O que faço para amenizar este impacto? Procuro ser bem seletivo nas viagens e sempre encurtá-las ao máximo. É comum ir a Europa para 2-3 noites. Meu recorde foi ir do Rio à Lisboa para um almoço e voltar no mesmo dia. Outro truque que aprendi é levar sempre algo para comer na mala, por vezes aquele pacote de cream crackers virou meu jantar.
Exercícios e dieta - em viagem raramente os faço, as agendas tornam isso bem difícil. O oposto é verdadeiro, quando em casa faço exercícios regularmente e alimentação regrada.
O NOSSO FÍGADO
O que mais aflige a nós profissionais do vinho, no que diz respeito aos cuidados com a saúde, é obviamente nosso fígado. Segundo a Sociedade Brasileira de Hepatologia, cerca de 30% dos adultos do planeta sofrem de Esteatose Hepática* (gordura no fígado), e uma de suas causas é o consumo de álcool (leia o estudo aqui). Ao consultar meu médico, o Cardiologista e Clínico Geral Dr Luiz Cláudio Dias da Rocha, sobre como conciliar minha a profissional no vinho com saúde, ele foi categórico e sensato: "tratando-se de um profissional como você, não ouso mandar cortar o vinho, mas sim ser moderado ao máximo na bebida, compensar com dieta e exercícios, e acompanhar a saúde com exames regulares".
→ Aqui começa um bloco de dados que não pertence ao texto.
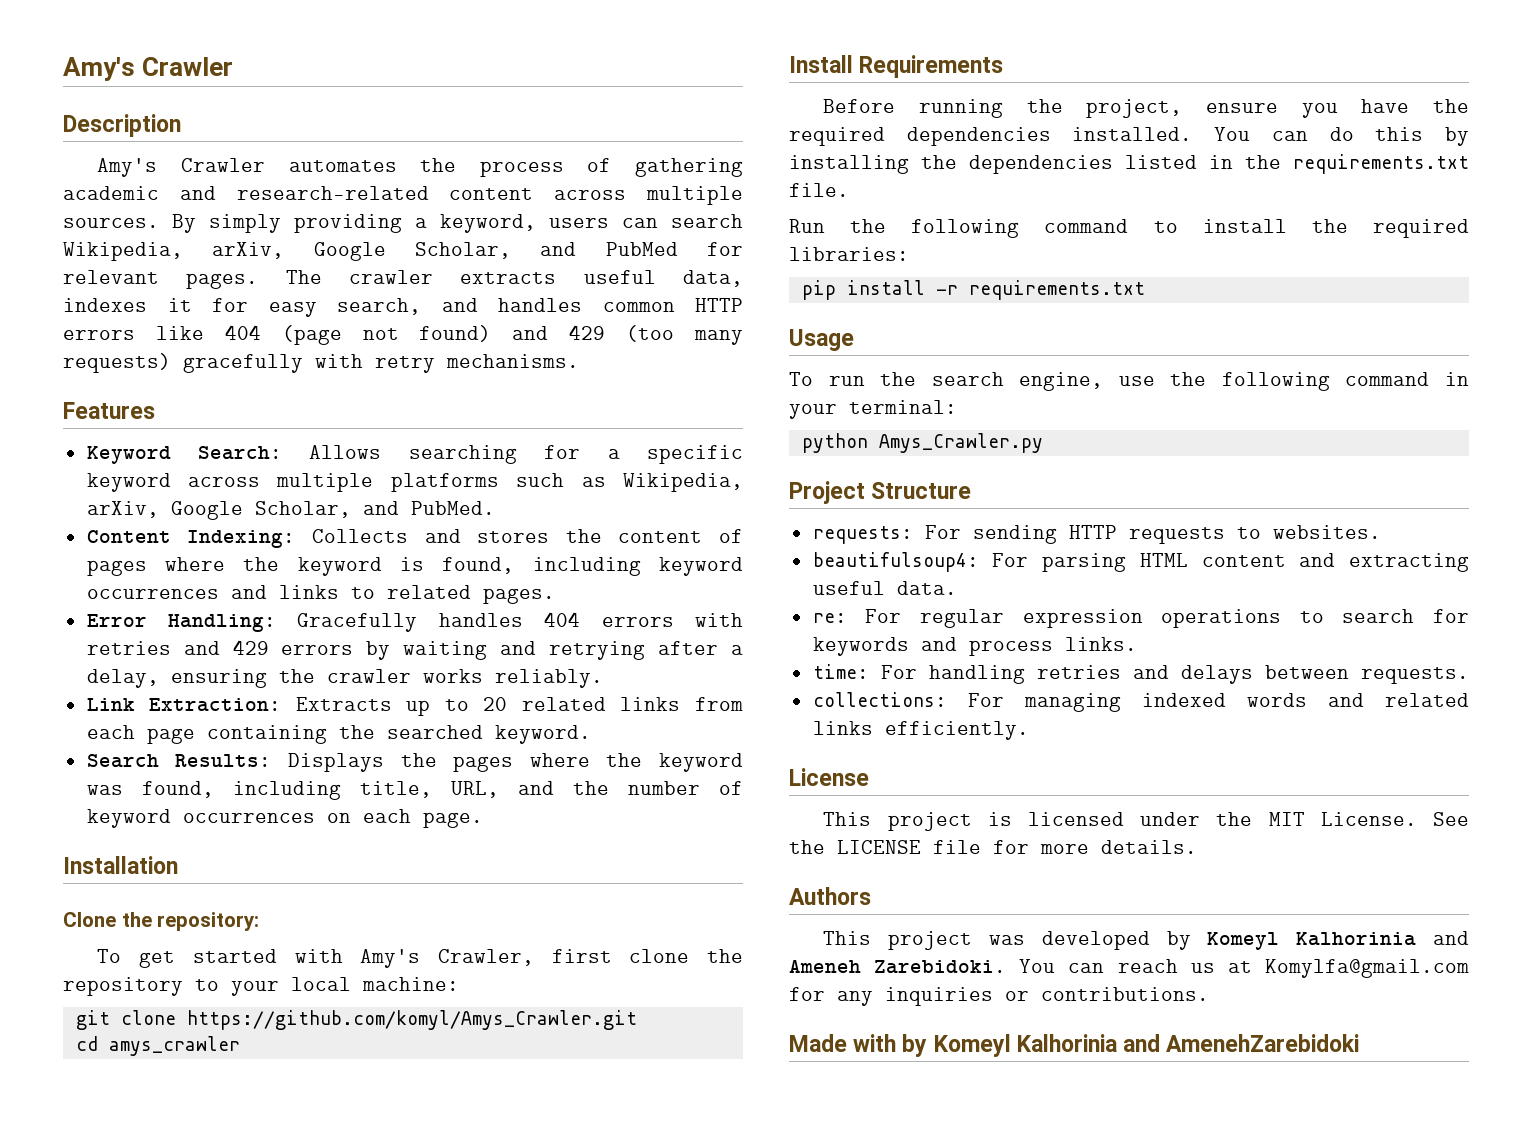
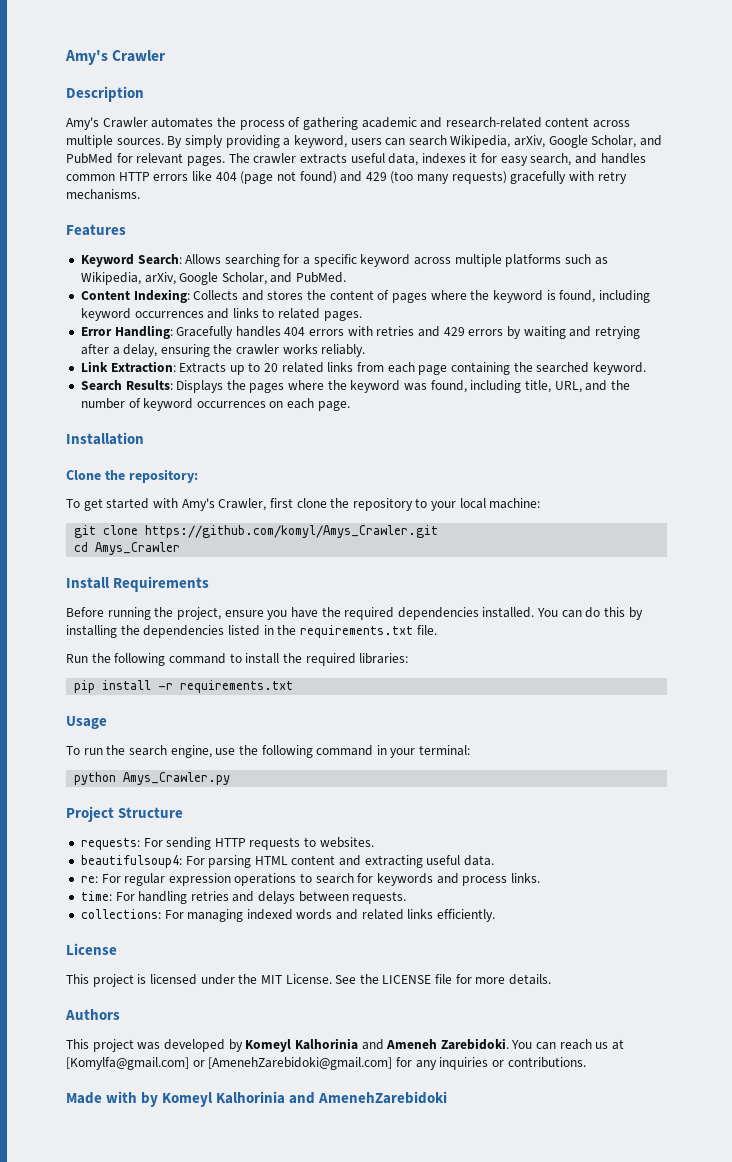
- cd amys_crawler
+ cd Amys_Crawler
- You can reach us at Komylfa@gmail.com for any inquiries or contributions.
+ You can reach us at [Komylfa@gmail.com] or [AmenehZarebidoki@gmail.com] for any inquiries or contributions.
*A Esteatose Hepática é assintomática, uma doença silenciosa, e pode evoluir para hepatite, cirrose e até câncer. A recomendação para prevenir ou tratar o problema são a moderação no consumo de álcool, gorduras saturadas e carboidratos refinados. Substitua esses alimentos pelos integrais e por azeite de oliva, peixes, frutas e verduras.
A DIETA DE PARIS
Minha dica final é uma técnica que desenvolvi: usar minha gula como arma para manter o peso. Chamo meu segredo de a Dieta de Paris. Uma das ocasiões na qual perdi mais peso foi quando tinha marcado uma viagem de férias com minha esposa para Paris, onde pretendíamos saborear as delícias da terra de Beaudelaire, com consequências óbvias em meu hemograma completo. Nas semanas que precederam o embarque consegui perder bastante peso, pois à cada caloria perdida eu mentalmente pensava no que estaria degustando em breve, em Paris...
E você, qual seu segredo?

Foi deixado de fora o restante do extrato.